> [What is expected]
In the copy, include no images, and repeat each entry precisely as written.

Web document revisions
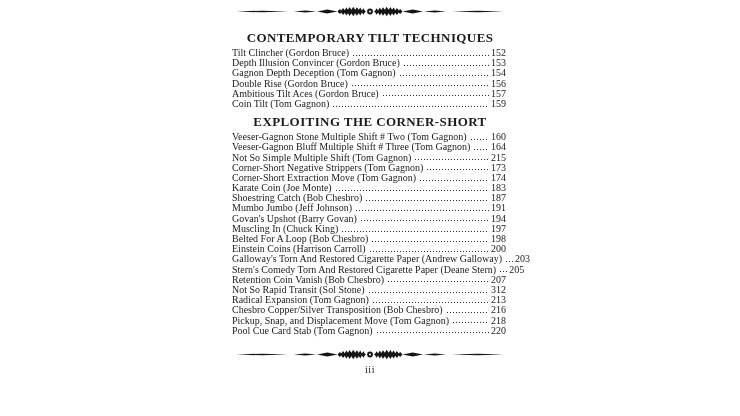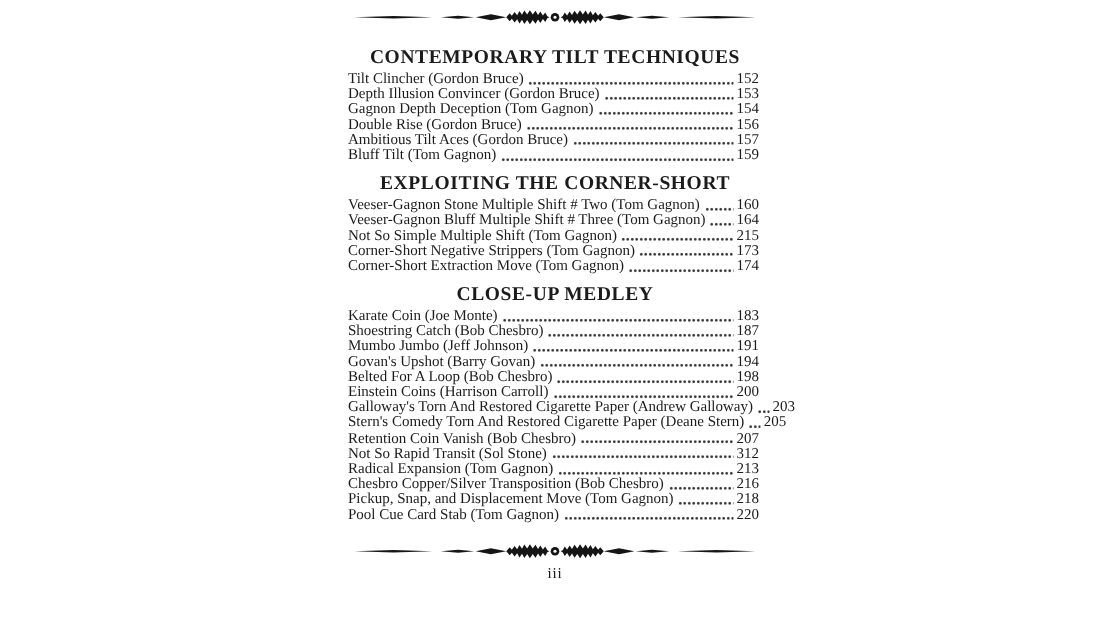--- a/index.html
+++ b/index.html
@@ -126,21 +126,21 @@
     <span class="entry-page">156</span>
   </div>
 
   <div class="toc-row">
     <span class="entry-title">Ambitious Tilt Aces (Gordon Bruce)</span>
     <span class="dots"></span>
     <span class="entry-page">157</span>
   </div>
 
   <div class="toc-row">
-    <span class="entry-title">Bluff Tilt (Tom Gagnon)</span>
+    <span class="entry-title">Coin Tilt (Tom Gagnon)</span>
     <span class="dots"></span>
     <span class="entry-page">159</span>
   </div>
 </div>
   </section>
 
   <section class="toc-section">
     <h2 class="section-title">EXPLOITING THE CORNER-SHORT</h2>
     <div class="entries">
   <div class="toc-row">
@@ -170,21 +170,20 @@
   <div class="toc-row">
     <span class="entry-title">Corner-Short Extraction Move (Tom Gagnon)</span>
     <span class="dots"></span>
     <span class="entry-page">174</span>
   </div>
 
 </div>
   </section>
 
   <section class="toc-section">
-    <h2 class="section-title">CLOSE-UP MEDLEY</h2>
     <div class="entries">
   <div class="toc-row">
     <span class="entry-title">Karate Coin (Joe Monte)</span>
     <span class="dots"></span>
     <span class="entry-page">183</span>
   </div>
 
   <div class="toc-row">
     <span class="entry-title">Shoestring Catch (Bob Chesbro)</span>
     <span class="dots"></span>
@@ -196,20 +195,25 @@
     <span class="dots"></span>
     <span class="entry-page">191</span>
   </div>
 
   <div class="toc-row">
     <span class="entry-title">Govan's Upshot (Barry Govan)</span>
     <span class="dots"></span>
     <span class="entry-page">194</span>
   </div>
 
+  <div class="toc-row">
+    <span class="entry-title">Muscling In (Chuck King)</span>
+    <span class="dots"></span>
+    <span class="entry-page">197</span>
+  </div>
 
   <div class="toc-row">
     <span class="entry-title">Belted For A Loop (Bob Chesbro)</span>
     <span class="dots"></span>
     <span class="entry-page">198</span>
   </div>
 
   <div class="toc-row">
     <span class="entry-title">Einstein Coins (Harrison Carroll)</span>
     <span class="dots"></span>

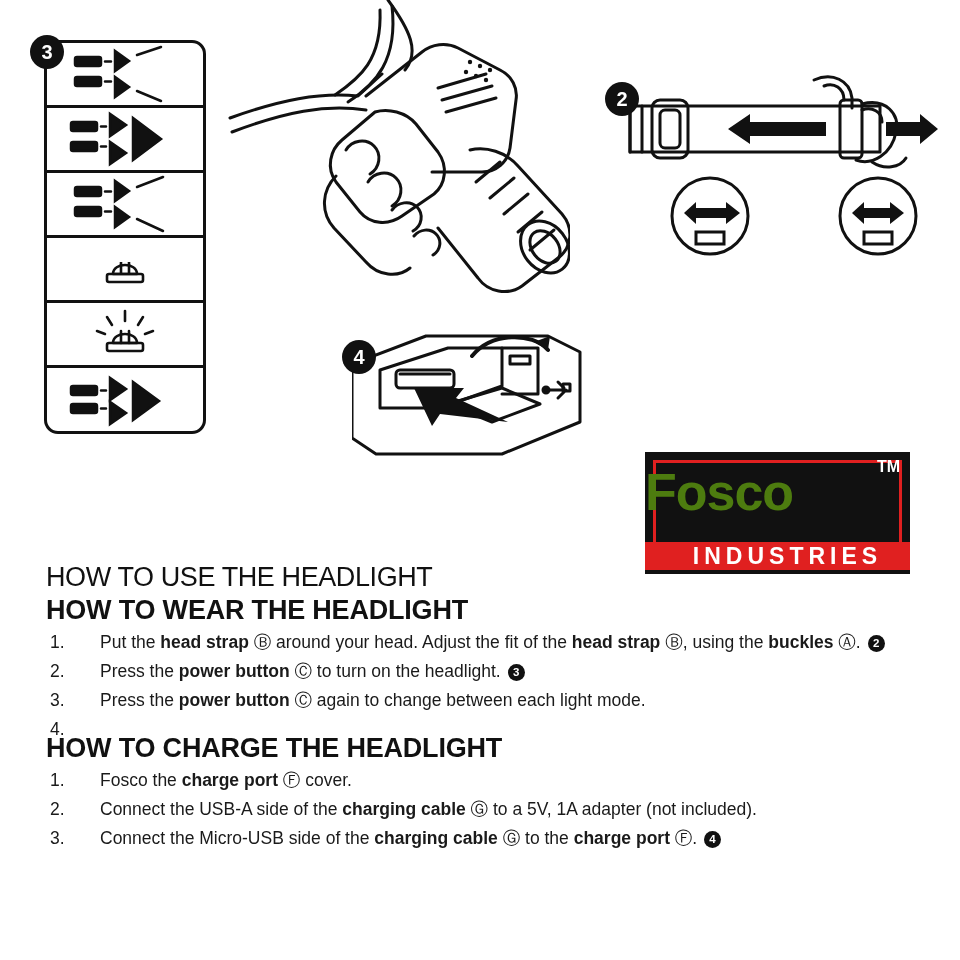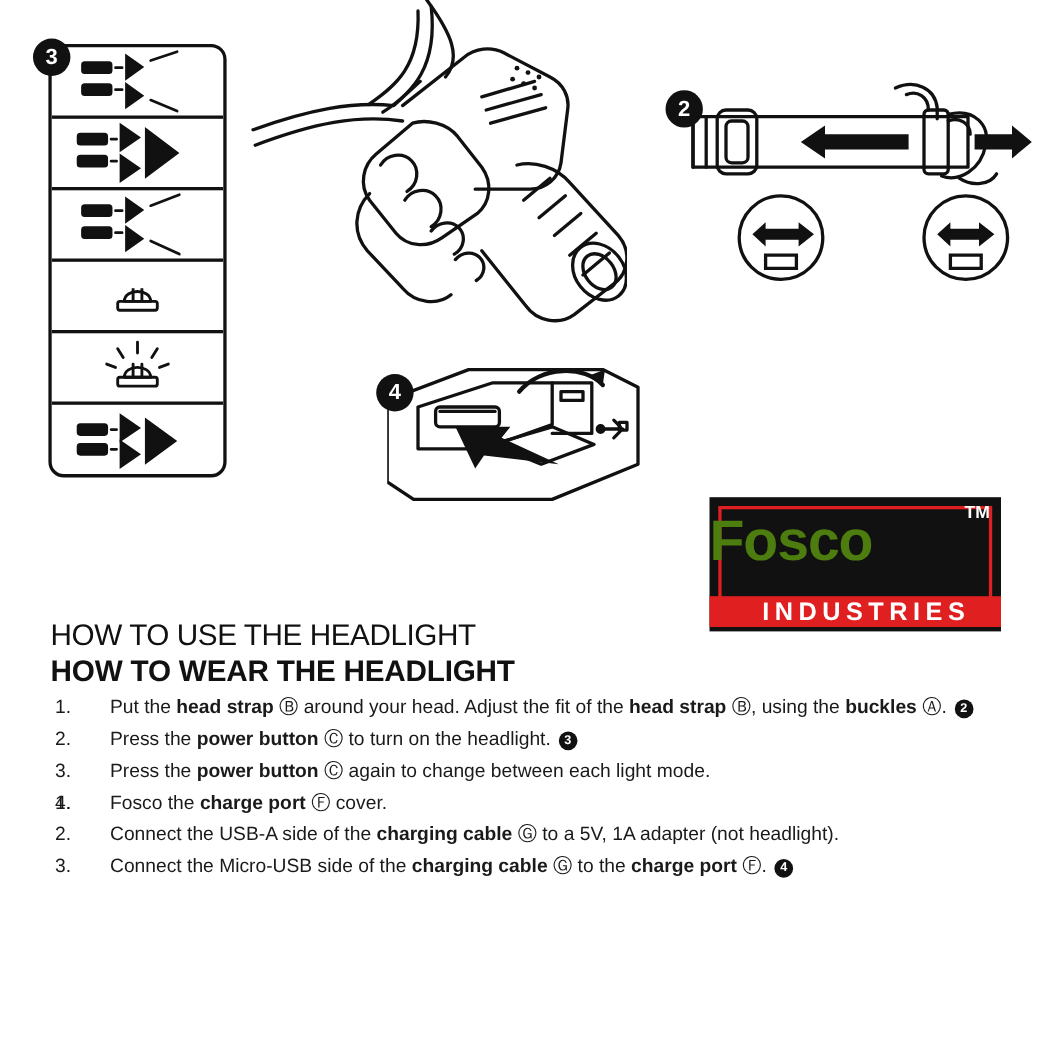--- a/index.html
+++ b/index.html
@@ -458,20 +458,21 @@
     <h1 class="main-title">HOW TO USE THE HEADLIGHT</h1>
 
     <h2 class="sub-title">HOW TO WEAR THE HEADLIGHT</h2>
     <ol class="steps" id="wear-steps">
         <li><span class="num">1.</span><span>Put the </span><span class="b">head strap</span><span> Ⓑ around your head. Adjust the fit of the  </span><span class="b">head strap</span><span> Ⓑ, using the </span><span class="b">buckles</span><span> Ⓐ. </span><span class="blackcirc">2</span></li>
         <li><span class="num">2.</span><span>Press the </span><span class="b">power button</span><span> Ⓒ to turn on the headlight. </span><span class="blackcirc">3</span></li>
         <li><span class="num">3.</span><span>Press the </span><span class="b">power button</span><span> Ⓒ again to change between each light mode.</span></li>
         <li><span class="num">4.</span></li>
       </ol>
 
+    <h2 class="sub-title second">HOW TO CHARGE THE HEADLIGHT</h2>
     <ol class="steps" id="charge-steps">
         <li><span class="num">1.</span><span>Fosco the </span><span class="b">charge port</span><span> Ⓕ cover.</span></li>
-        <li><span class="num">2.</span><span>Connect the USB-A side of the </span><span class="b">charging cable</span><span> Ⓖ to a 5V, 1A adapter (not headlight).</span></li>
+        <li><span class="num">2.</span><span>Connect the USB-A side of the </span><span class="b">charging cable</span><span> Ⓖ to a 5V, 1A adapter (not included).</span></li>
         <li><span class="num">3.</span><span>Connect the Micro-USB side of the  </span><span class="b">charging cable</span><span> Ⓖ to the </span><span class="b">charge port</span><span> Ⓕ. </span><span class="blackcirc">4</span></li>
       </ol>
   </div>
 
 </div>
 
 </body></html>

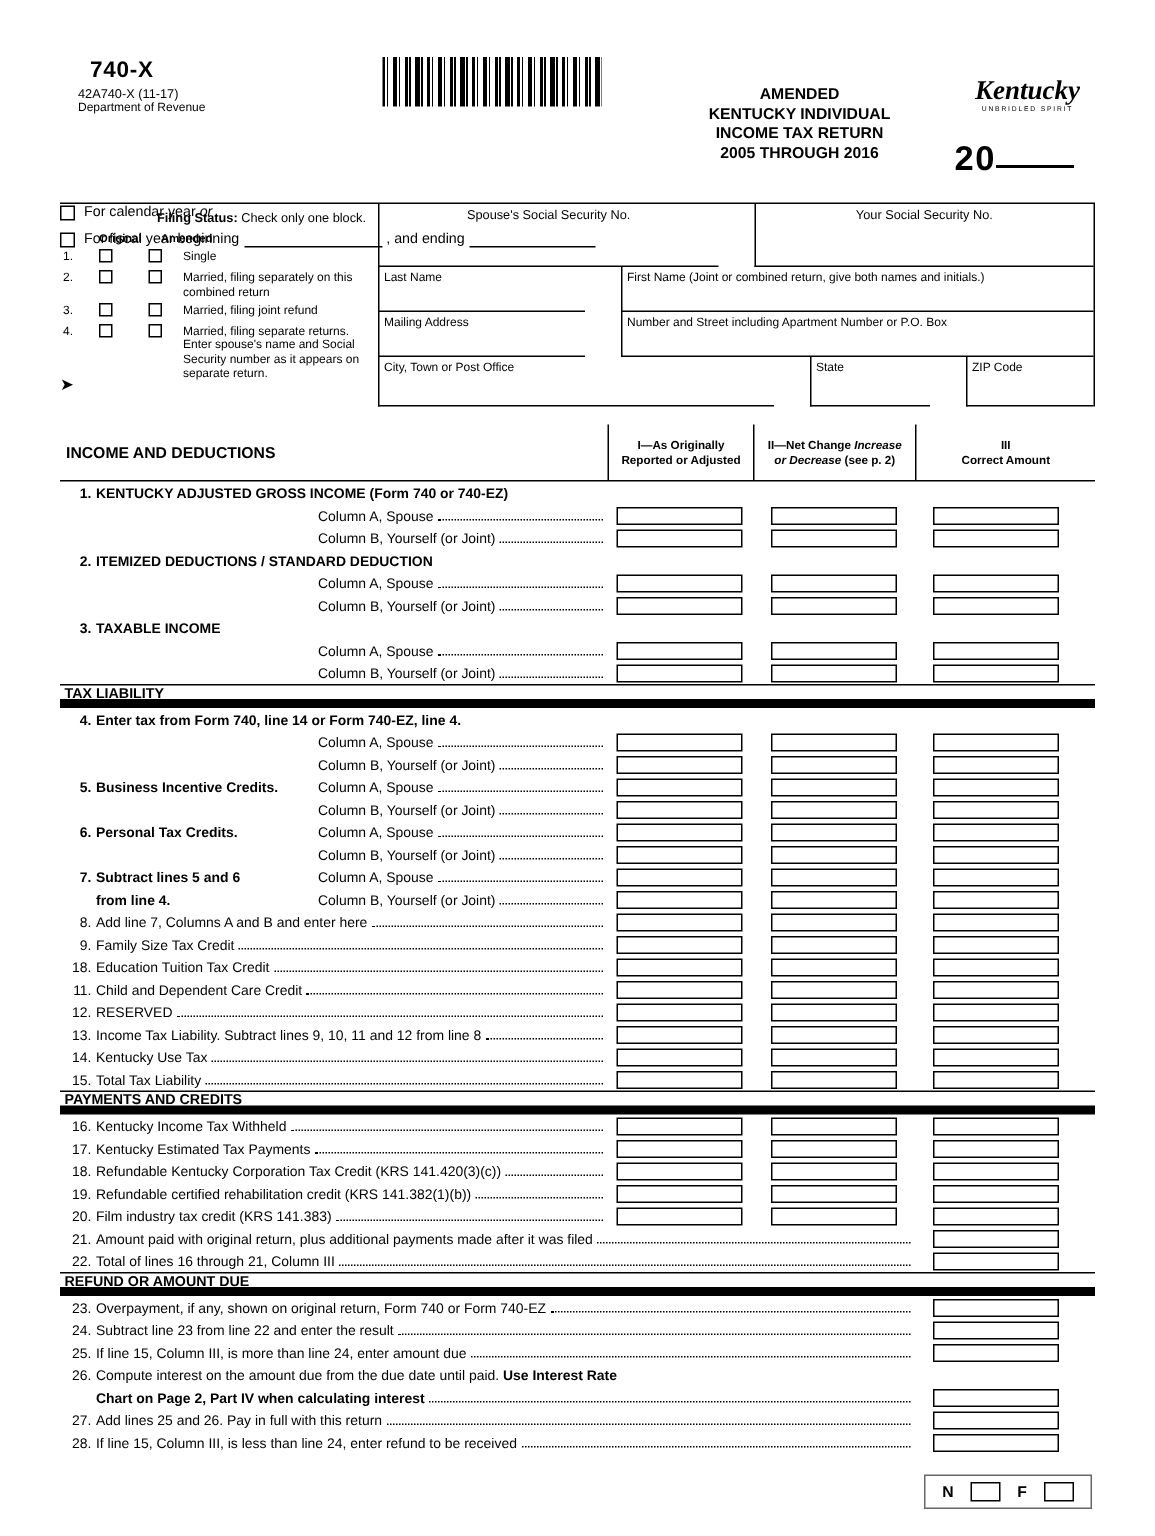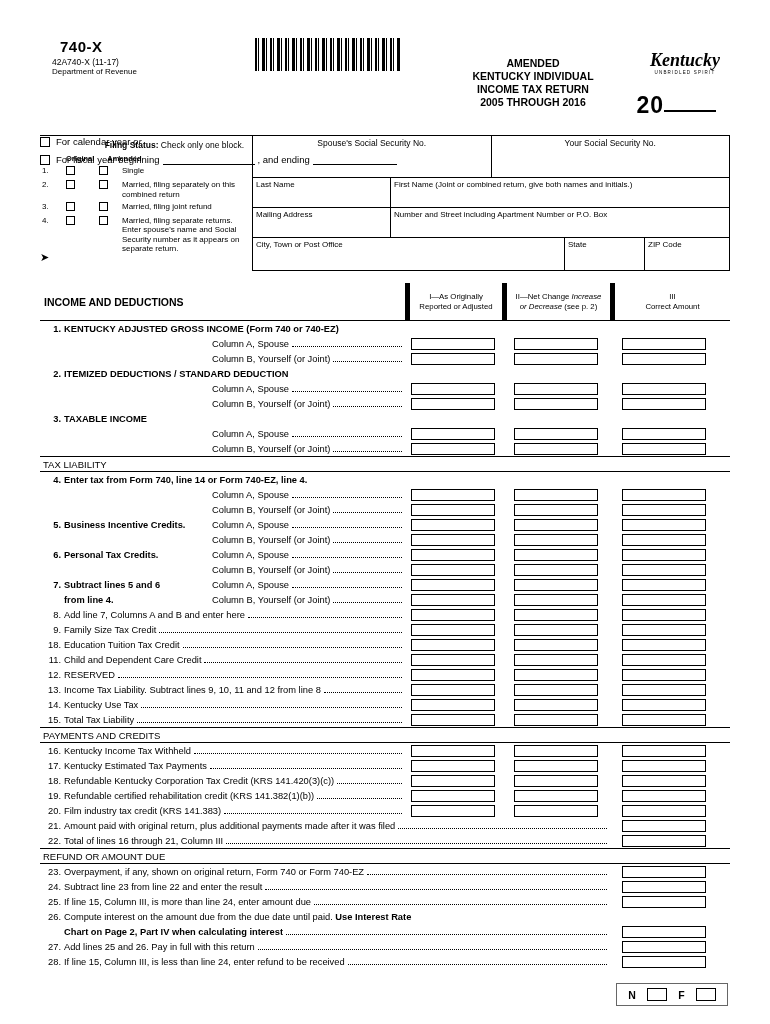--- a/index.html
+++ b/index.html
@@ -34,48 +34,48 @@
   .filing { width:212px; position:relative; padding:4px 8px 0 2px; flex:none; }
   .fs-head { font-size:8.5px;text-align:right; }
   .fs-cols { display:flex; font-size:7.5px; font-weight:bold; margin:4px 0 3px 24px; gap:13px; }
   .fsrow { display:flex; font-size:8px; line-height:9.3px; margin-bottom:3px; }
   .fsnum { width:14px; flex:none; }
   .fscbc { width:33px; flex:none; padding-left:10px; }
   .fscbc .cbx { width:9px; height:9px; margin:0; }
   .fslabel { flex:1; }
   .fs-arrow { position:absolute; left:0; bottom:20px; font-size:11px; line-height:11px; }
   .idgrid { flex:1; height:135px; border-right:1px solid #000; }
-  .idrow { display:flex; }
+  .idrow { display:flex;gap:24px; }
   .cell { border-left:1px solid #000; border-bottom:1px solid #000; padding:2px 3px; font-size:8px; }
   .r1 .cell { height:42px; width:50%; text-align:center; font-size:8.5px; }
   .r2 .cell, .r3 .cell { height:30px; }
   .r4 .cell { height:33px; }
   .w138 { width:138px; flex:none; }
   .flexc { flex:1; }
   .w80 { width:80px; flex:none; }
   .w85 { width:85px; flex:none; }
 
   
   .thdr { display:flex; border-bottom:1px solid #000; height:38px; }
   .th-label { flex:1; display:flex; align-items:center; padding-left:4px; font-size:10.5px; font-weight:bold; }
-  .th-col { flex:none; border-left:5px solid #000000; display:flex; flex-direction:column; justify-content:center; text-align:center; font-size:7.8px; line-height:9.5px; }
+  .th-col { flex:none; border-left:1px solid #000000; display:flex; flex-direction:column; justify-content:center; text-align:center; font-size:7.8px; line-height:9.5px;font-weight:bold; }
   .th-c1 { width:97px; } .th-c2 { width:108px; } .th-c3 { width:120px;justify-content:center; }
 
   
   .frow { display:flex; align-items:center; height:15px; font-size:9.3px; }
   .num { width:24px; flex:none; text-align:right; padding-right:3px; }
   .cap { width:148px; flex:none; font-weight:bold; white-space:nowrap; }
   .subl { flex:none; white-space:nowrap; }
   .txt { flex:none; white-space:nowrap; }
   .leader { flex:1; border-bottom:1px dotted #000; margin:0 3px 0 3px; min-width:6px; height:0; align-self:flex-end; position:relative; top:-4px; }
   .slot { flex:none; display:flex; align-items:center; }
   .s1 { width:97px; } .s2 { width:108px; } .s3 { width:120px; }
   .abox { width:84px; height:12px; border:1px solid #000; background:#fff; }
   .s1 .abox { margin-left:6px; } .s2 .abox { margin-left:12px; } .s3 .abox { margin-left:12px; }
-  .band { height:16px; display:flex; align-items:center; border-top:1px solid #000; border-bottom:1px solid #000000; font-weight:normal; font-size:9.5px; padding-left:3px; }
+  .band { height:16px; display:flex; border-top:1px solid #000; border-bottom:6px solid #000000; font-weight:bold; font-size:9.5px; padding-left:3px; }
 
   
   .nf { margin:14px 2px 0 auto; width:112px; height:23px; border:1px solid #666; display:flex; align-items:center; justify-content:space-evenly; font-weight:bold; font-size:10.5px; background:#fff; }
   .nfbox { width:20px; height:13px; border:1px solid #000; background:#fff; }
 </style>
 </head>
 <body>
 
 <div class="page">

> [Solution below]
--- a/index.html
+++ b/index.html
@@ -126,21 +126,21 @@
     <span class="entry-page">156</span>
   </div>
 
   <div class="toc-row">
     <span class="entry-title">Ambitious Tilt Aces (Gordon Bruce)</span>
     <span class="dots"></span>
     <span class="entry-page">157</span>
   </div>
 
   <div class="toc-row">
-    <span class="entry-title">Bluff Tilt (Tom Gagnon)</span>
+    <span class="entry-title">Coin Tilt (Tom Gagnon)</span>
     <span class="dots"></span>
     <span class="entry-page">159</span>
   </div>
 </div>
   </section>
 
   <section class="toc-section">
     <h2 class="section-title">EXPLOITING THE CORNER-SHORT</h2>
     <div class="entries">
   <div class="toc-row">
@@ -170,21 +170,20 @@
   <div class="toc-row">
     <span class="entry-title">Corner-Short Extraction Move (Tom Gagnon)</span>
     <span class="dots"></span>
     <span class="entry-page">174</span>
   </div>
 
 </div>
   </section>
 
   <section class="toc-section">
-    <h2 class="section-title">CLOSE-UP MEDLEY</h2>
     <div class="entries">
   <div class="toc-row">
     <span class="entry-title">Karate Coin (Joe Monte)</span>
     <span class="dots"></span>
     <span class="entry-page">183</span>
   </div>
 
   <div class="toc-row">
     <span class="entry-title">Shoestring Catch (Bob Chesbro)</span>
     <span class="dots"></span>
@@ -196,20 +195,25 @@
     <span class="dots"></span>
     <span class="entry-page">191</span>
   </div>
 
   <div class="toc-row">
     <span class="entry-title">Govan's Upshot (Barry Govan)</span>
     <span class="dots"></span>
     <span class="entry-page">194</span>
   </div>
 
+  <div class="toc-row">
+    <span class="entry-title">Muscling In (Chuck King)</span>
+    <span class="dots"></span>
+    <span class="entry-page">197</span>
+  </div>
 
   <div class="toc-row">
     <span class="entry-title">Belted For A Loop (Bob Chesbro)</span>
     <span class="dots"></span>
     <span class="entry-page">198</span>
   </div>
 
   <div class="toc-row">
     <span class="entry-title">Einstein Coins (Harrison Carroll)</span>
     <span class="dots"></span>

--- a/index.html
+++ b/index.html
@@ -458,20 +458,21 @@
     <h1 class="main-title">HOW TO USE THE HEADLIGHT</h1>
 
     <h2 class="sub-title">HOW TO WEAR THE HEADLIGHT</h2>
     <ol class="steps" id="wear-steps">
         <li><span class="num">1.</span><span>Put the </span><span class="b">head strap</span><span> Ⓑ around your head. Adjust the fit of the  </span><span class="b">head strap</span><span> Ⓑ, using the </span><span class="b">buckles</span><span> Ⓐ. </span><span class="blackcirc">2</span></li>
         <li><span class="num">2.</span><span>Press the </span><span class="b">power button</span><span> Ⓒ to turn on the headlight. </span><span class="blackcirc">3</span></li>
         <li><span class="num">3.</span><span>Press the </span><span class="b">power button</span><span> Ⓒ again to change between each light mode.</span></li>
         <li><span class="num">4.</span></li>
       </ol>
 
+    <h2 class="sub-title second">HOW TO CHARGE THE HEADLIGHT</h2>
     <ol class="steps" id="charge-steps">
         <li><span class="num">1.</span><span>Fosco the </span><span class="b">charge port</span><span> Ⓕ cover.</span></li>
-        <li><span class="num">2.</span><span>Connect the USB-A side of the </span><span class="b">charging cable</span><span> Ⓖ to a 5V, 1A adapter (not headlight).</span></li>
+        <li><span class="num">2.</span><span>Connect the USB-A side of the </span><span class="b">charging cable</span><span> Ⓖ to a 5V, 1A adapter (not included).</span></li>
         <li><span class="num">3.</span><span>Connect the Micro-USB side of the  </span><span class="b">charging cable</span><span> Ⓖ to the </span><span class="b">charge port</span><span> Ⓕ. </span><span class="blackcirc">4</span></li>
       </ol>
   </div>
 
 </div>
 
 </body></html>

--- a/index.html
+++ b/index.html
@@ -34,48 +34,48 @@
   .filing { width:212px; position:relative; padding:4px 8px 0 2px; flex:none; }
   .fs-head { font-size:8.5px;text-align:right; }
   .fs-cols { display:flex; font-size:7.5px; font-weight:bold; margin:4px 0 3px 24px; gap:13px; }
   .fsrow { display:flex; font-size:8px; line-height:9.3px; margin-bottom:3px; }
   .fsnum { width:14px; flex:none; }
   .fscbc { width:33px; flex:none; padding-left:10px; }
   .fscbc .cbx { width:9px; height:9px; margin:0; }
   .fslabel { flex:1; }
   .fs-arrow { position:absolute; left:0; bottom:20px; font-size:11px; line-height:11px; }
   .idgrid { flex:1; height:135px; border-right:1px solid #000; }
-  .idrow { display:flex; }
+  .idrow { display:flex;gap:24px; }
   .cell { border-left:1px solid #000; border-bottom:1px solid #000; padding:2px 3px; font-size:8px; }
   .r1 .cell { height:42px; width:50%; text-align:center; font-size:8.5px; }
   .r2 .cell, .r3 .cell { height:30px; }
   .r4 .cell { height:33px; }
   .w138 { width:138px; flex:none; }
   .flexc { flex:1; }
   .w80 { width:80px; flex:none; }
   .w85 { width:85px; flex:none; }
 
   
   .thdr { display:flex; border-bottom:1px solid #000; height:38px; }
   .th-label { flex:1; display:flex; align-items:center; padding-left:4px; font-size:10.5px; font-weight:bold; }
-  .th-col { flex:none; border-left:5px solid #000000; display:flex; flex-direction:column; justify-content:center; text-align:center; font-size:7.8px; line-height:9.5px; }
+  .th-col { flex:none; border-left:1px solid #000000; display:flex; flex-direction:column; justify-content:center; text-align:center; font-size:7.8px; line-height:9.5px;font-weight:bold; }
   .th-c1 { width:97px; } .th-c2 { width:108px; } .th-c3 { width:120px;justify-content:center; }
 
   
   .frow { display:flex; align-items:center; height:15px; font-size:9.3px; }
   .num { width:24px; flex:none; text-align:right; padding-right:3px; }
   .cap { width:148px; flex:none; font-weight:bold; white-space:nowrap; }
   .subl { flex:none; white-space:nowrap; }
   .txt { flex:none; white-space:nowrap; }
   .leader { flex:1; border-bottom:1px dotted #000; margin:0 3px 0 3px; min-width:6px; height:0; align-self:flex-end; position:relative; top:-4px; }
   .slot { flex:none; display:flex; align-items:center; }
   .s1 { width:97px; } .s2 { width:108px; } .s3 { width:120px; }
   .abox { width:84px; height:12px; border:1px solid #000; background:#fff; }
   .s1 .abox { margin-left:6px; } .s2 .abox { margin-left:12px; } .s3 .abox { margin-left:12px; }
-  .band { height:16px; display:flex; align-items:center; border-top:1px solid #000; border-bottom:1px solid #000000; font-weight:normal; font-size:9.5px; padding-left:3px; }
+  .band { height:16px; display:flex; border-top:1px solid #000; border-bottom:6px solid #000000; font-weight:bold; font-size:9.5px; padding-left:3px; }
 
   
   .nf { margin:14px 2px 0 auto; width:112px; height:23px; border:1px solid #666; display:flex; align-items:center; justify-content:space-evenly; font-weight:bold; font-size:10.5px; background:#fff; }
   .nfbox { width:20px; height:13px; border:1px solid #000; background:#fff; }
 </style>
 </head>
 <body>
 
 <div class="page">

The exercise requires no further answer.